Start of Given entries

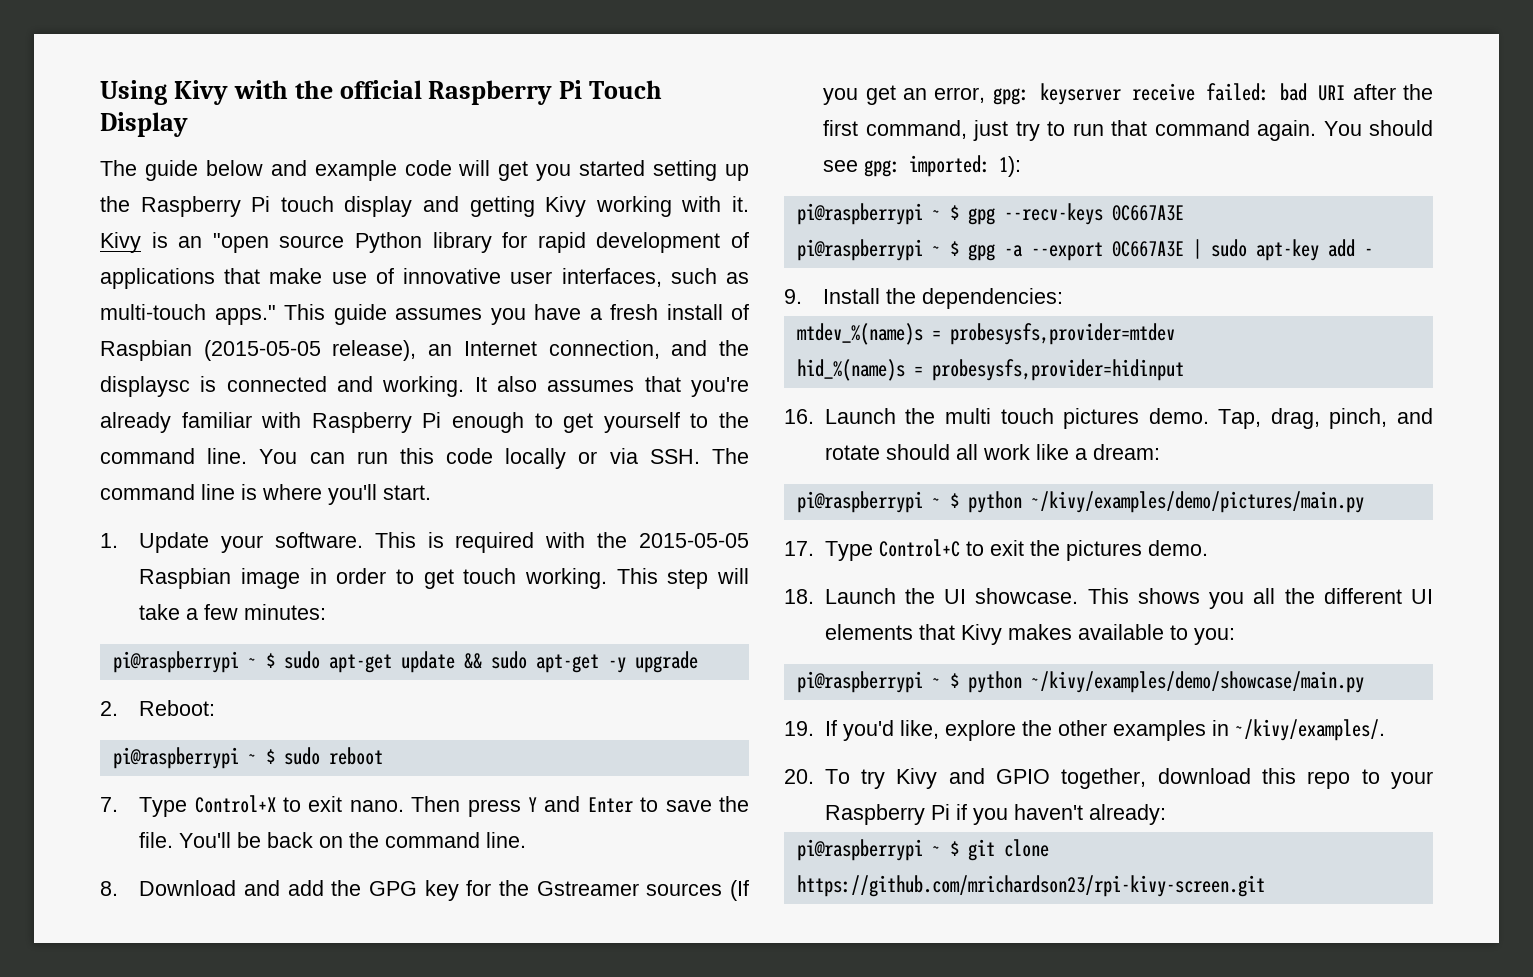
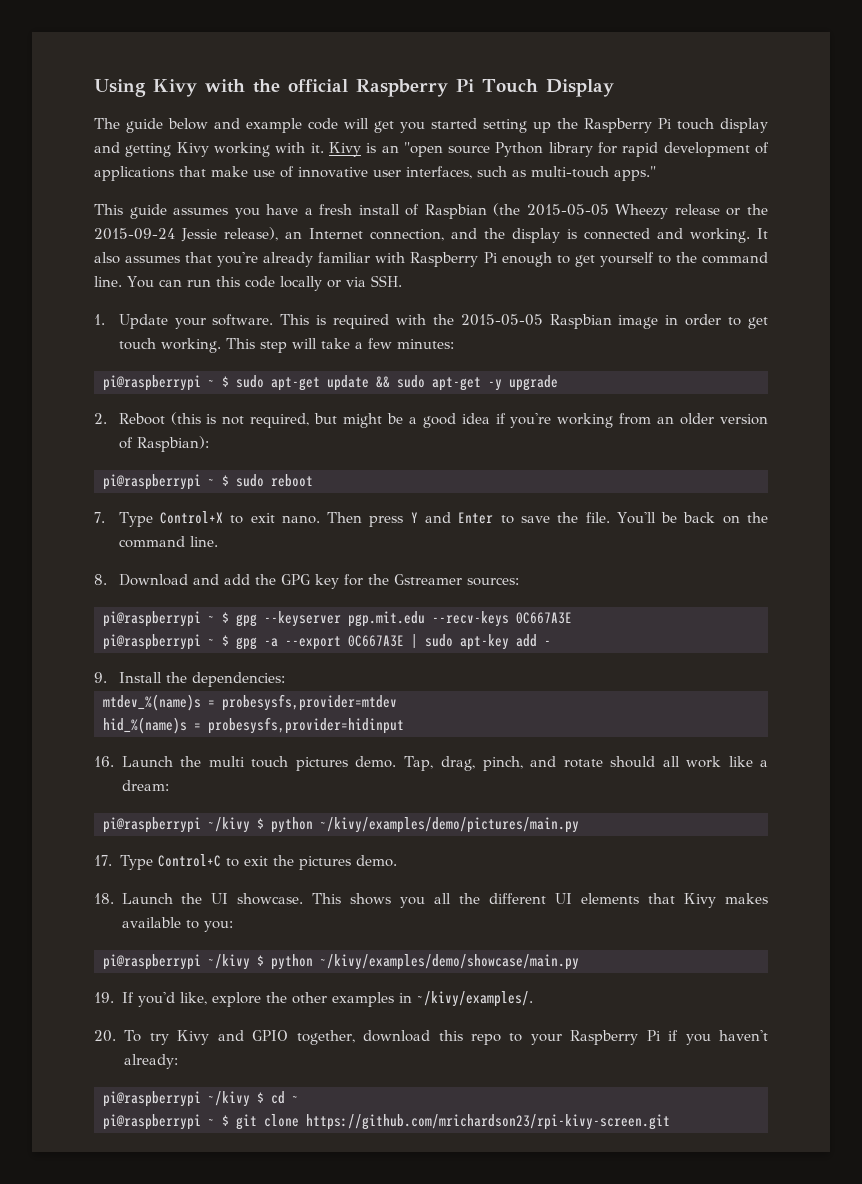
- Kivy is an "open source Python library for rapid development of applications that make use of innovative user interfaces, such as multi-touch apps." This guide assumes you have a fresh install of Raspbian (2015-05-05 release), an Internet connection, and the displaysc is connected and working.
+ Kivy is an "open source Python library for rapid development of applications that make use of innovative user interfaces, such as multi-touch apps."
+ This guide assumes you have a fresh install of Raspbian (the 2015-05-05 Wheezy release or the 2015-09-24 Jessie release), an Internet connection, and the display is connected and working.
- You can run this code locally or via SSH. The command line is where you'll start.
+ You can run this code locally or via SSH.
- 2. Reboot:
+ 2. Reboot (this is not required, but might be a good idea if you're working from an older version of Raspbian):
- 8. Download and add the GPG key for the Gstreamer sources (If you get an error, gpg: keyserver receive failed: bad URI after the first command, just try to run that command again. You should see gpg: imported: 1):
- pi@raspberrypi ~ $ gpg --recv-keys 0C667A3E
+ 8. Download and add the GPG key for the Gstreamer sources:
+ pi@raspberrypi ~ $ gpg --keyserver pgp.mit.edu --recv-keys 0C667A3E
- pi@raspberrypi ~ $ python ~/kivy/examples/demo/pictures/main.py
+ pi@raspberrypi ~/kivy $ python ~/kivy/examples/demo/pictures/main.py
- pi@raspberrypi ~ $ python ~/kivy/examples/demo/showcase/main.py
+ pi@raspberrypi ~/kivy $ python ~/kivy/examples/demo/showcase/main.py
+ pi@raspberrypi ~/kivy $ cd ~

End of Given entries
Start of Given entries

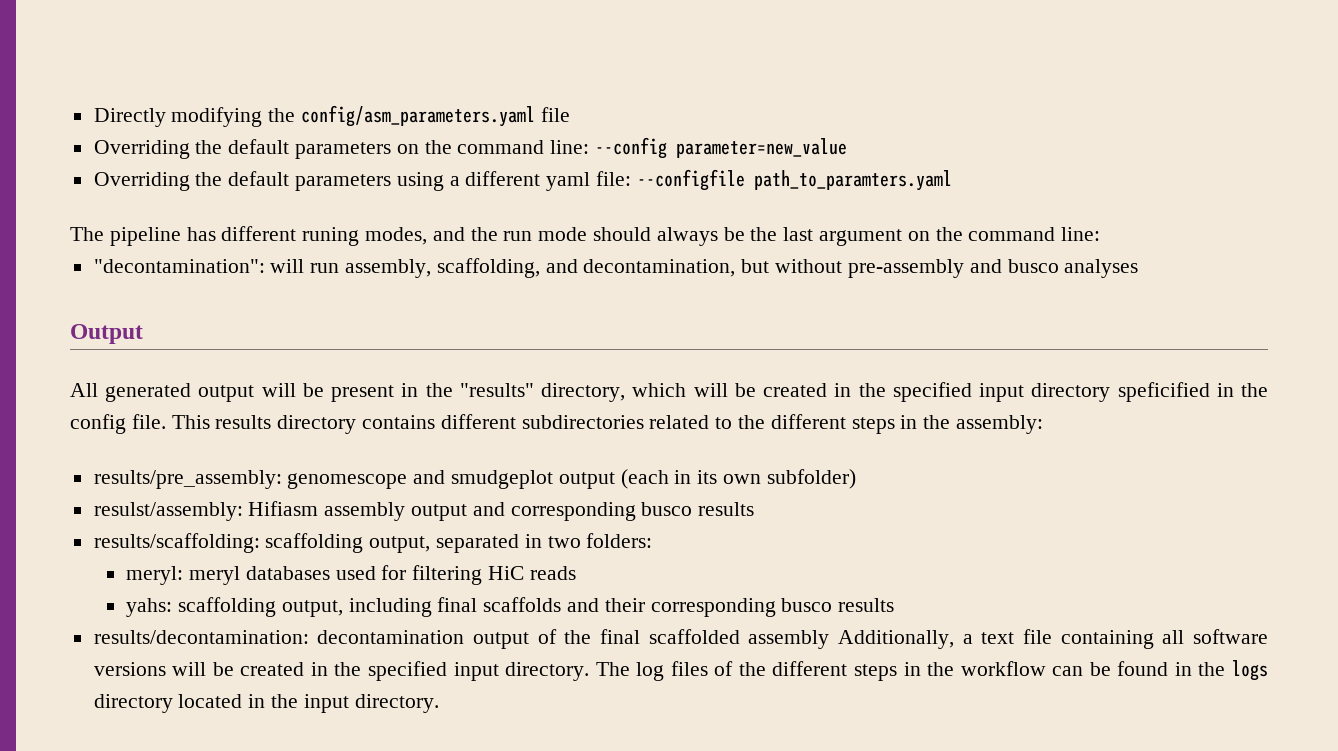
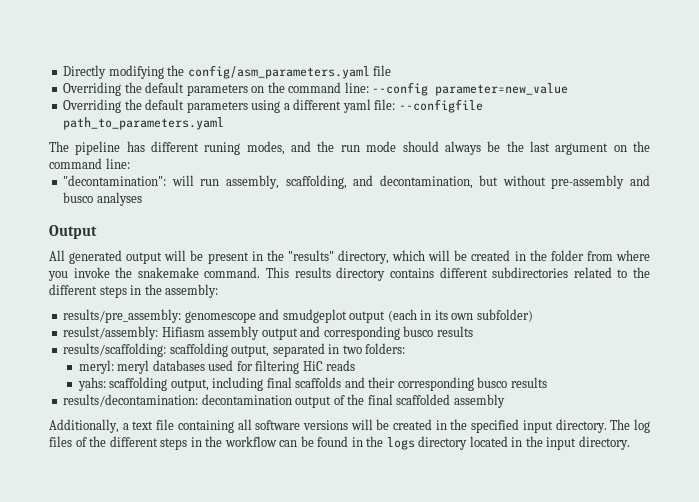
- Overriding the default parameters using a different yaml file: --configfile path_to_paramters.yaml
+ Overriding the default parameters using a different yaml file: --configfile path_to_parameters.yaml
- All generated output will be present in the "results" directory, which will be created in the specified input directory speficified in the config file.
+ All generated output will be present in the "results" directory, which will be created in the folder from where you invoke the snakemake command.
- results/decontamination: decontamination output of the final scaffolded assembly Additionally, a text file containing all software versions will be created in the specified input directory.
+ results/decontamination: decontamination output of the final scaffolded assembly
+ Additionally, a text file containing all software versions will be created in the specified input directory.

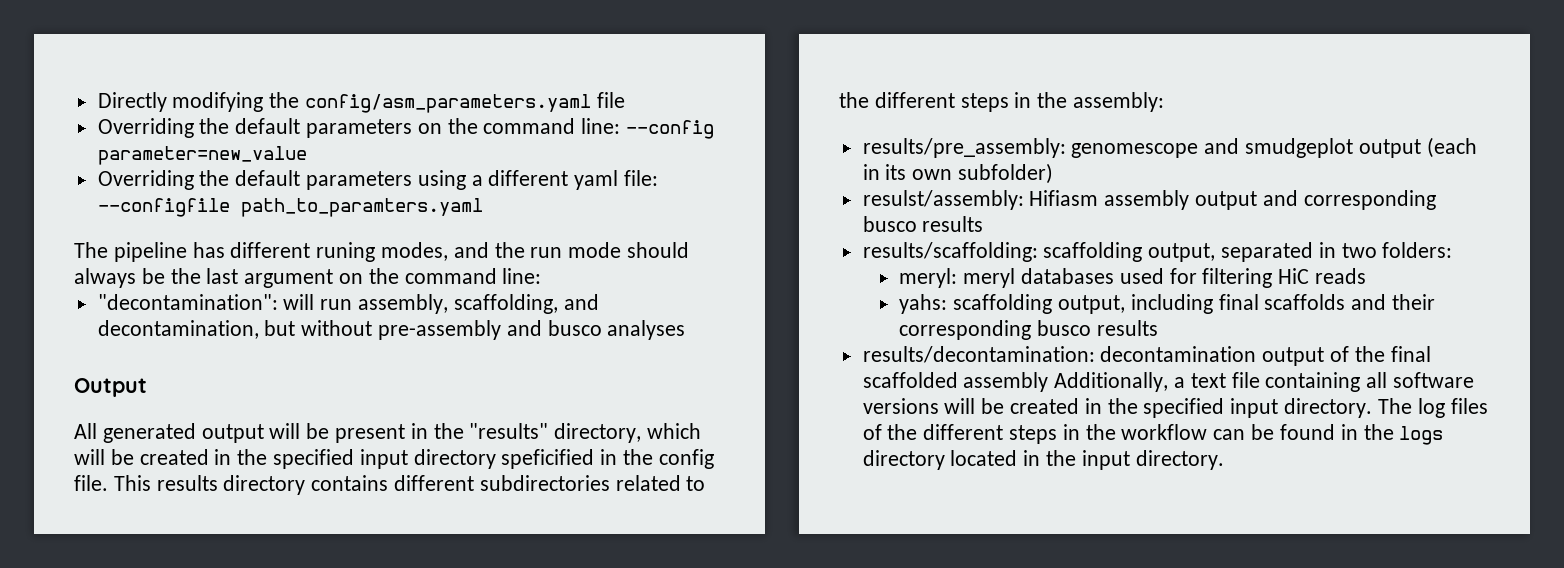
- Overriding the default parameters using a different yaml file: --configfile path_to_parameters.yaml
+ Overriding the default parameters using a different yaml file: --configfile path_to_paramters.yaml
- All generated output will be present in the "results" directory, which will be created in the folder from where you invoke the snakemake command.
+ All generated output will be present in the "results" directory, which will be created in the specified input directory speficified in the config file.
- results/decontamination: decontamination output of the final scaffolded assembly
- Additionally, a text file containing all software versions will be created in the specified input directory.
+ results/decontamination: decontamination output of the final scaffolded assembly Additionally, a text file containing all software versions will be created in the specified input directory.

End of Given entries

Task: Each line of the entries above that contains "containing" must be copied into the answer.

Your response:
- results/decontamination: decontamination output of the final scaffolded assembly Additionally, a text file containing all software versions will be created in the specified input directory.
+ Additionally, a text file containing all software versions will be created in the specified input directory.
- Additionally, a text file containing all software versions will be created in the specified input directory.
+ results/decontamination: decontamination output of the final scaffolded assembly Additionally, a text file containing all software versions will be created in the specified input directory.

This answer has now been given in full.